Course Overview
Introduction to Working with Apache Spark is a two-day, fast-paced course that provides students with a thorough introduction to the Spark environment, benefits, features and common uses and tools. Working in a hands-on learning environment, students will learn where Spark fits into the Big Data ecosystem, and how to use Spark for critical data analysis. The course also explores key Spark features and technologies such as Spark shell for interactive data analysis, Spark internals, RDDs, Dataframes and Spark SQL.
Key Learning Areas
Students will learn Spark ecosystem and tools.
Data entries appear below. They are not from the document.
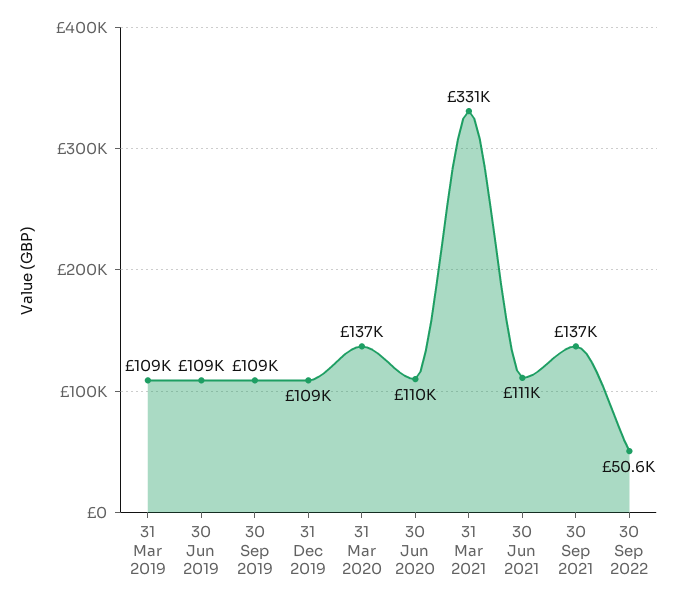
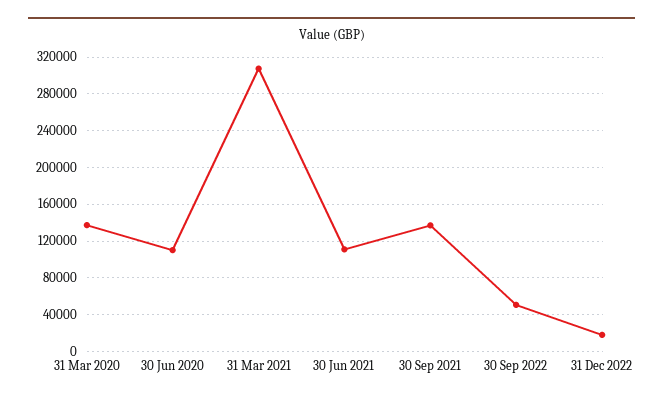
31 Mar 2019: 109000 -> none
30 Jun 2019: 109000 -> none
30 Sep 2019: 109000 -> none
31 Dec 2019: 109000 -> none
31 Mar 2021: 331000 -> 310000
31 Dec 2022: none -> 20000

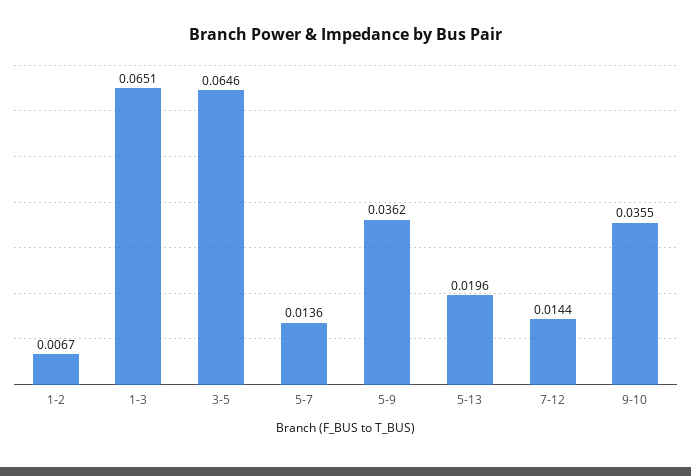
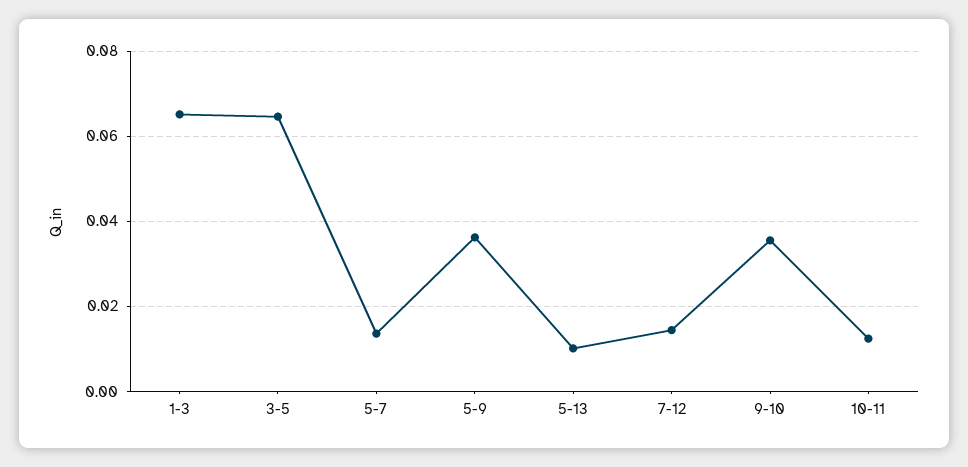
1-2: 0.0067 -> none
5-13: 0.0196 -> 0.01
10-11: none -> 0.012

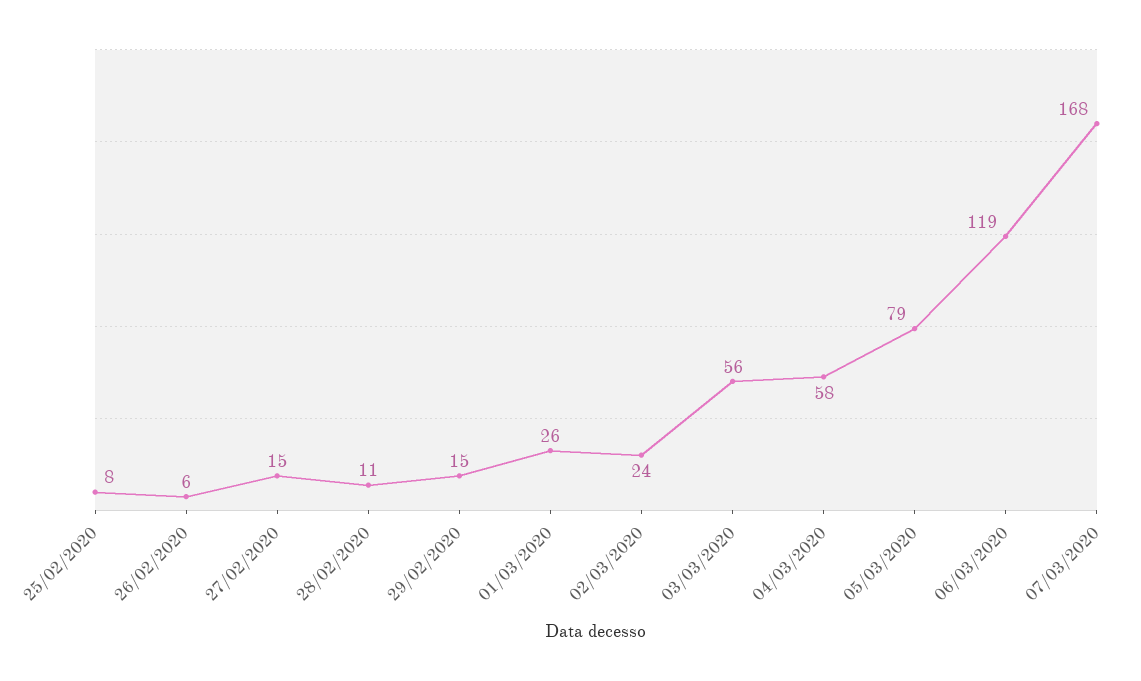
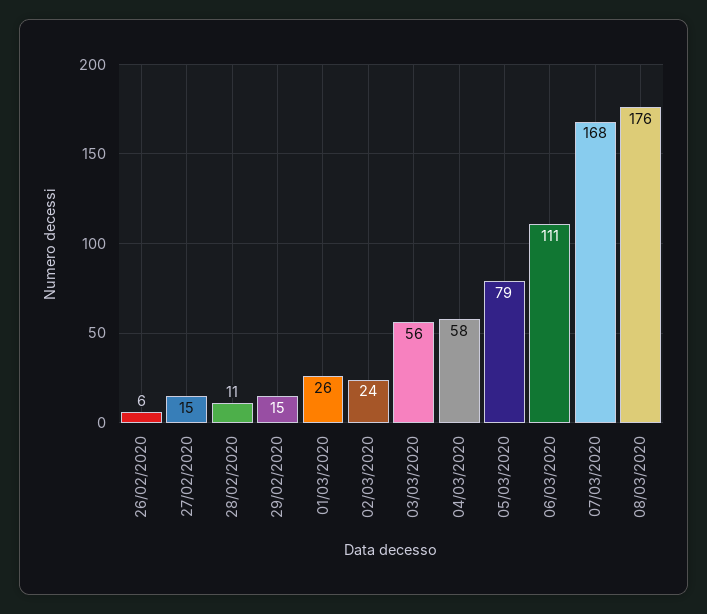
25/02/2020: 8 -> none
06/03/2020: 119 -> 111
08/03/2020: none -> 176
At the end of the course, attendees will be proficient in Spark technology.
Course Outline
Spark Basics
- Background and history
- Spark and Hadoop
- Spark concepts and architecture
- Spark eco system (core, spark sql, mlib, streaming)
First Look at Spark
- Spark in local mode
- Spark web UI
- Spark shell
- Analyzing dataset – Part 1
- Inspecting RDDs
RDDs in Depth
- Partitions
- RDD Operations/transformations
- RDD types
- MapReduce on RDD
- Caching and persistence
- Sharing cached RDDs
Spark SQL and Dataframes
- Dataframes
- Dataframes DDL
- Spark SQL
- Defining tables and importing datasets
- Queries
Who Benefits
This course is geared for Developers and Architects seeking to be proficient in Spark tools & technologies.
Prerequisites
Attendees should be experienced developers who are comfortable with Java, Scala or Python programming. Students should also be able to navigate Linux command line, and have basic knowledge of Linux editors (such as VI / nano) for editing code.